**WHAT THE EXERCISE ASKS**
Please reproduce each of the entries below exactly as they appear.

**Stored dataset items**
++++++++
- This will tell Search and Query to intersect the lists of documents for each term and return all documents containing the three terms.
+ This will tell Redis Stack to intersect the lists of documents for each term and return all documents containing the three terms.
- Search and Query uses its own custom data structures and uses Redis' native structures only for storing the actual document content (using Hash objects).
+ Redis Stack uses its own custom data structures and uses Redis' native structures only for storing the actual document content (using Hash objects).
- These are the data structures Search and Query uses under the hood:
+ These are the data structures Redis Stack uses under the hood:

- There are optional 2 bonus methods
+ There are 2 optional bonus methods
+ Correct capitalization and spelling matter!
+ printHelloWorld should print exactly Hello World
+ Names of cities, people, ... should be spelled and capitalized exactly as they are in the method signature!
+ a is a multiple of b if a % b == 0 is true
++++++++
**OUTPUT FOR THIS EXERCISE**
- This will tell Search and Query to intersect the lists of documents for each term and return all documents containing the three terms.
+ This will tell Redis Stack to intersect the lists of documents for each term and return all documents containing the three terms.
- Search and Query uses its own custom data structures and uses Redis' native structures only for storing the actual document content (using Hash objects).
+ Redis Stack uses its own custom data structures and uses Redis' native structures only for storing the actual document content (using Hash objects).
- These are the data structures Search and Query uses under the hood:
+ These are the data structures Redis Stack uses under the hood:

- There are optional 2 bonus methods
+ There are 2 optional bonus methods
+ Correct capitalization and spelling matter!
+ printHelloWorld should print exactly Hello World
+ Names of cities, people, ... should be spelled and capitalized exactly as they are in the method signature!
+ a is a multiple of b if a % b == 0 is true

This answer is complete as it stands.